Buoux is all about pocket-pulling. The pockets range from big holds, to one-digit finger-rippers. 

 

Here is Cathy climbing L'Aspic, 25-meters of 6a pockets and stemming. Buoux does not have ego-fluffing vacation grades like Kalymnos, Greece. We estimate the Buoux grades were 4-6 notches lower than the equivalent in Kalymnos. 

 

Cathy leading La Derive des Incontinents, 25-meters of 1980's 6a+ with sparse bolts. 

 

Joe leading La Calfouette. This is the best climbing photo from our time in Buoux. I would like to take credit for this photo, but people might not believe me. 

 

Joe leading Partie Gratuitie, a three-star 6a+. Another nice photo by Cathy. Hmm, I'm being outdone by the wiffy.

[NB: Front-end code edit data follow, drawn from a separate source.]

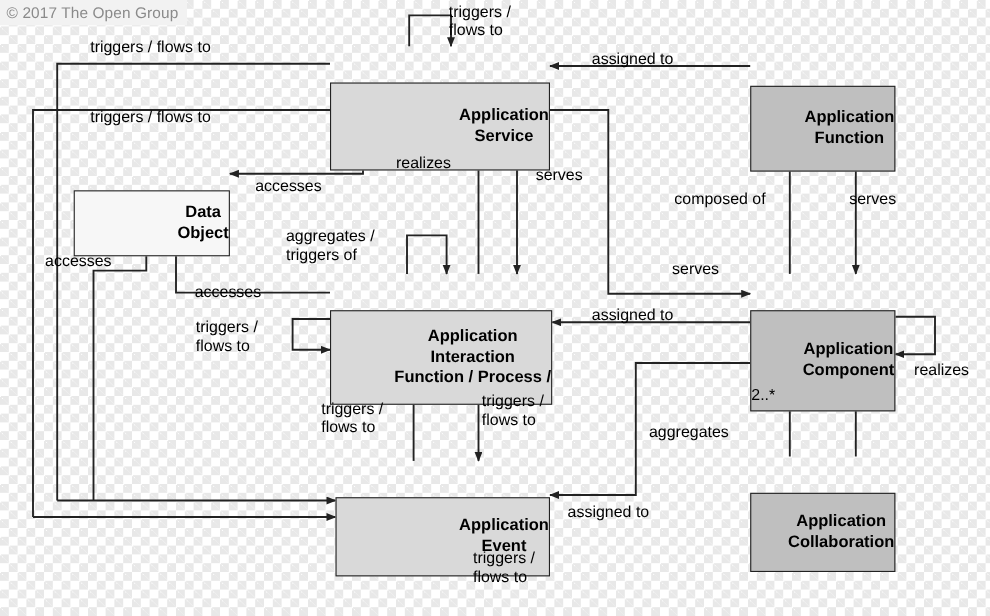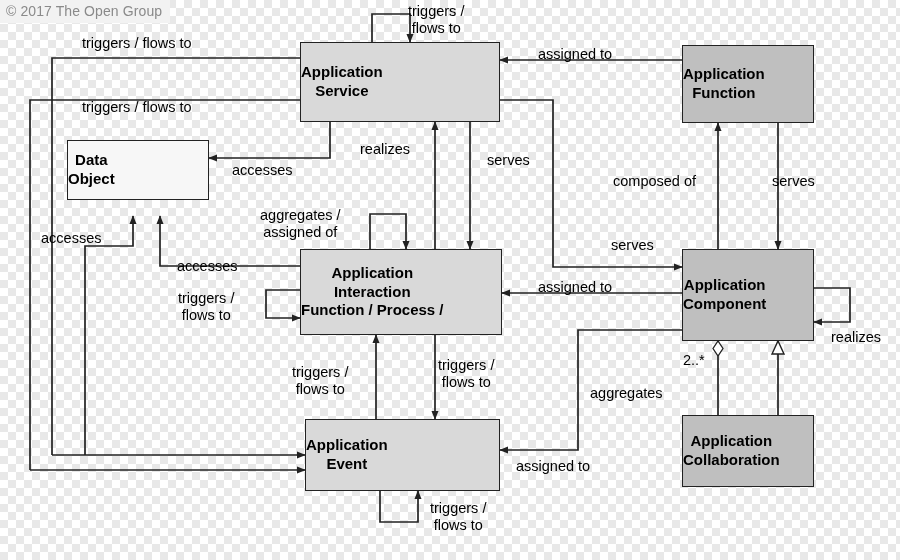--- a/index.html
+++ b/index.html
@@ -50,7 +50,7 @@
     color:#000;
     line-height:1.18;
     white-space:pre;
-    text-align:center;
+    text-align:left;
   }
 </style>
 </head>

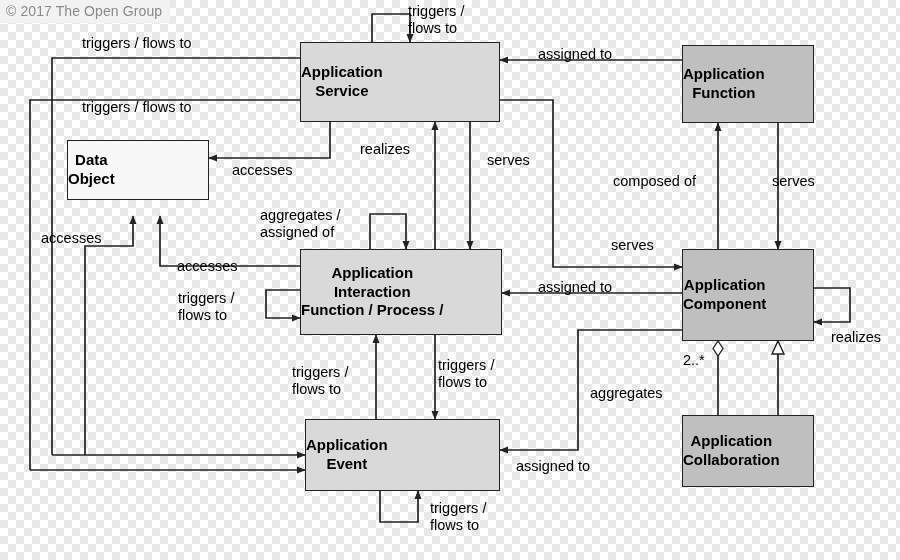--- a/index.html
+++ b/index.html
@@ -36,12 +36,13 @@
     border:1.6px solid #222;
     display:flex;
     align-items:center;
-    justify-content:flex-start;
+    justify-content:flex-end;
     text-align:center;
     font-weight:bold;
     font-size:15px;
     line-height:1.25;
     color:#000;
+    margin-top:33px;
   }
   .node span{display:block;}
   .lbl{

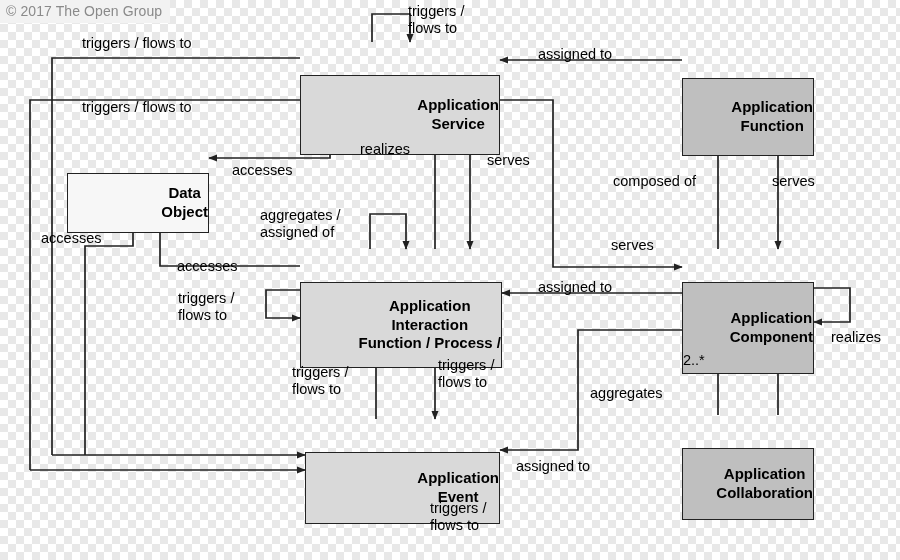--- a/index.html
+++ b/index.html
@@ -180,7 +180,7 @@
   <div class="lbl" style="left:772px;top:173px;">serves</div>
   <div class="lbl" style="left:232px;top:162px;">accesses</div>
   <div class="lbl" style="left:260px;top:207px;">aggregates /
-assigned of</div>
+triggers of</div>
   <div class="lbl" style="left:41px;top:230px;">accesses</div>
   <div class="lbl" style="left:611px;top:237px;">serves</div>
   <div class="lbl" style="left:177px;top:258px;">accesses</div>

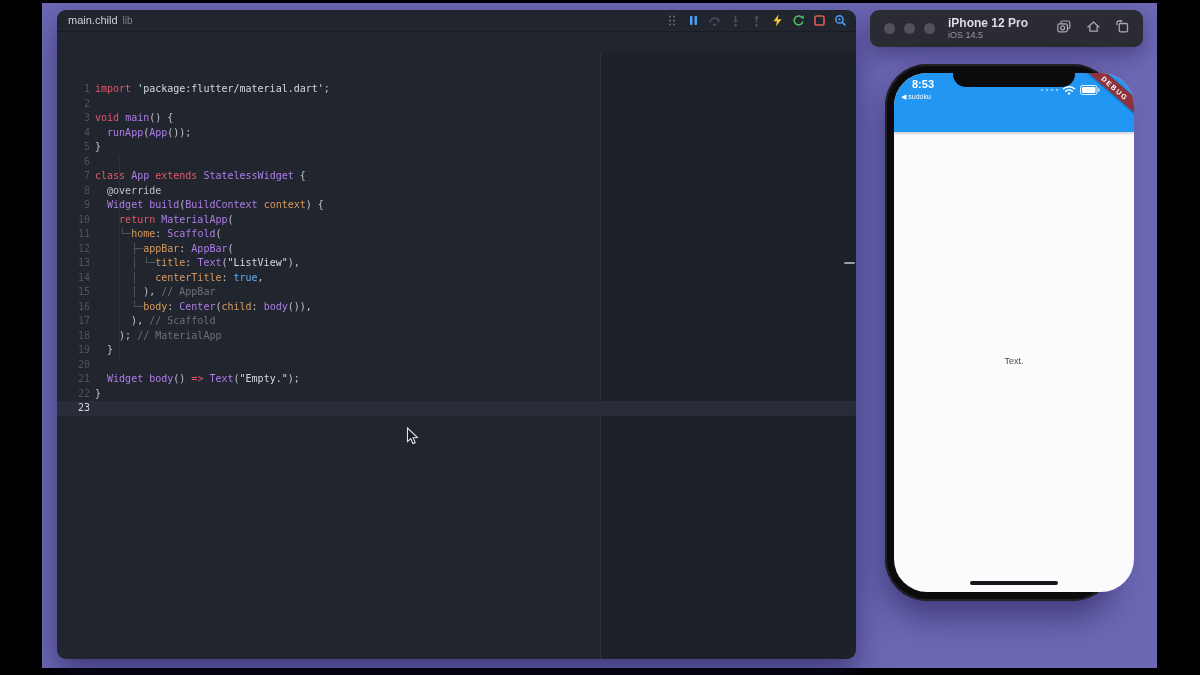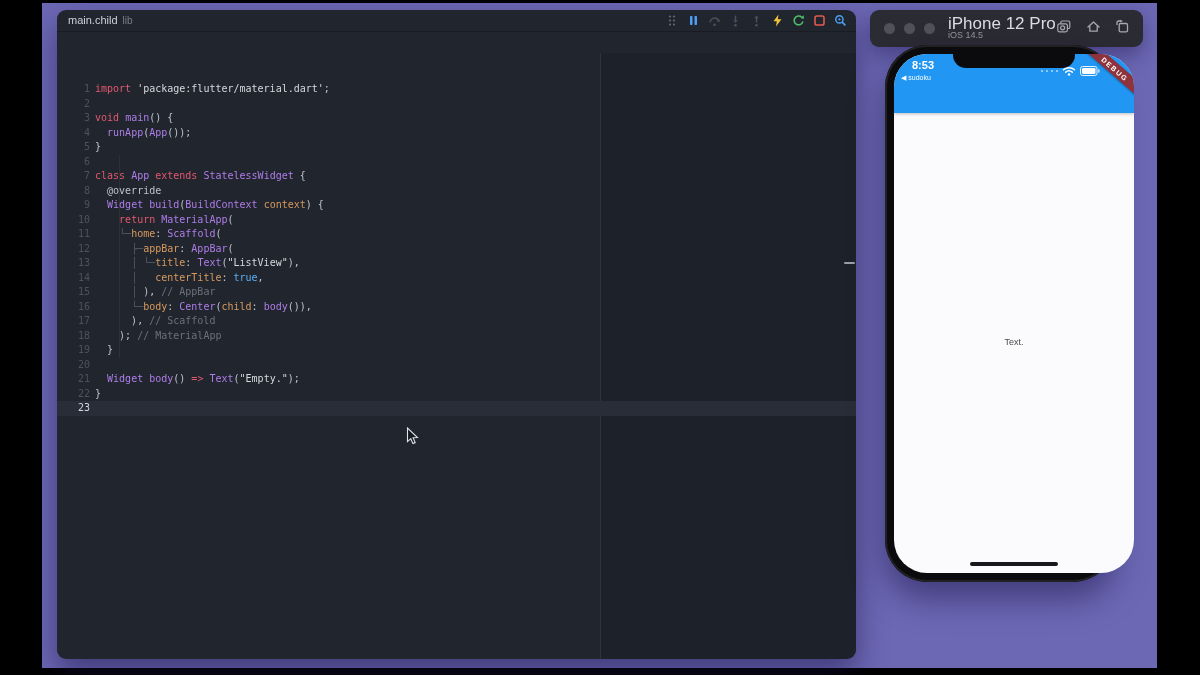--- a/index.html
+++ b/index.html
@@ -39,7 +39,7 @@
   .simdots{display:flex;gap:9px;margin-left:14px}
   .simdot{width:11px;height:11px;border-radius:50%;background:#51515a}
   .siminfo{margin-left:13px}
-  .simdev{font-size:17px;font-weight:normal;color:#dcdce2;line-height:13px}
+  .simdev{font-size:12px;font-weight:bold;color:#dcdce2;line-height:13px}
   .simos{font-size:9px;color:#96969e;line-height:10px}
   .simicons{margin-left:auto;margin-right:13px;display:flex;gap:14px;align-items:center}
 

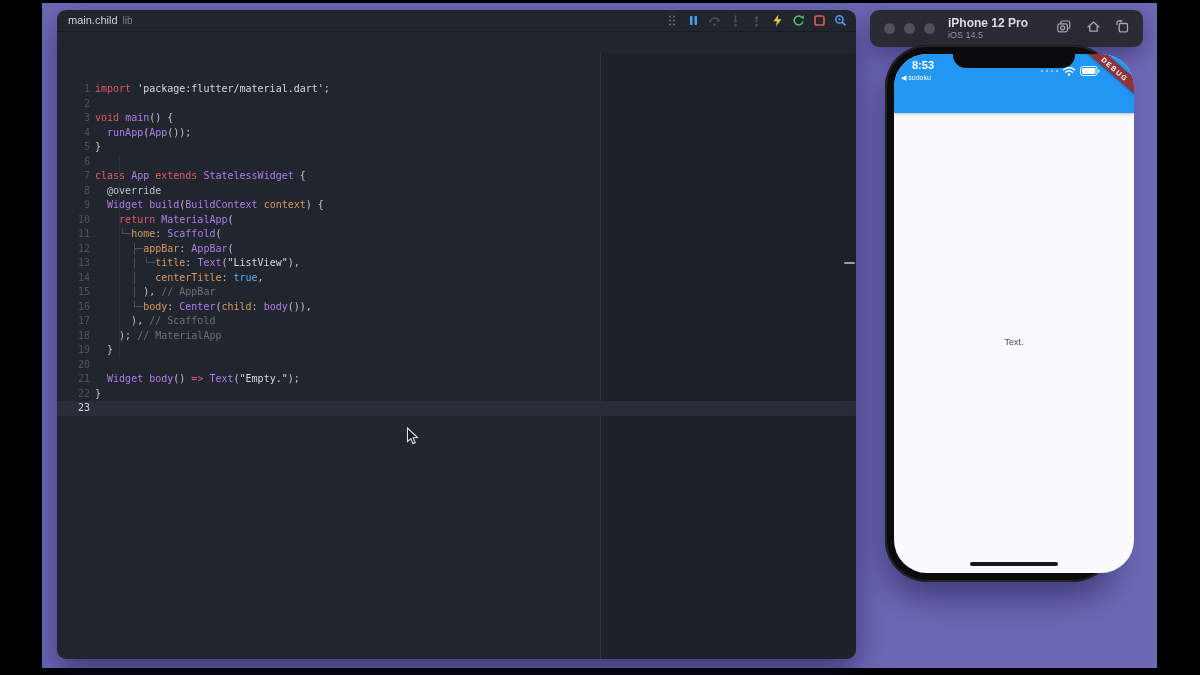--- a/index.html
+++ b/index.html
@@ -44,7 +44,7 @@
   .simicons{margin-left:auto;margin-right:13px;display:flex;gap:14px;align-items:center}
 
   
-  .phone{position:absolute;left:885px;top:45px;width:230px;height:537px;background:#0b0b0d;
+  .phone{position:absolute;left:885px;top:64px;width:230px;height:537px;background:#0b0b0d;
          border-radius:42px;box-shadow:0 16px 32px rgba(22,16,66,.5),inset 0 0 0 2px #212124}
   .pbtn-r{position:absolute;right:-2px;top:89px;width:3px;height:52px;background:#323238;border-radius:2px}
   .pscreen{position:absolute;left:9px;top:9px;width:240px;height:519px;background:#fbfbfd;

Pocket-pulling tweaks on the body. Our fingers had partial tears, but no show stoppers. 

 

The bolts of the 1980's have been replaced with chubby glue-ins.  

 

The route names are written at the base of most routes. Notice the French beetle in defense mode. 

 

People have been living among the Buoux cliffs for 50,000 years.  

 

The French sport climbing legend Patrick Edlinger climbed at Buoux. In high school I worshipped Patrick. I had a photo from a Beal catalogue of Patrick looking calm on La Rose et la Vampire (8b/5.13d) at Buoux. RIP Patrick.  

 

Downtown Buoux on a busy day.  

 

Our big night out in Buoux, at Auberge de la Loube. This is the hors d'oeuvre. The wine is from Buoux. 

 

Cathy working at the wifi hotspot at the goat farm were we stayed. The building was built in 1644. The goats slept downstairs. 

 

Herding the goats back to milk for chevre cheese. The biggest event of the day in Buoux. Now we go back to the Great White North.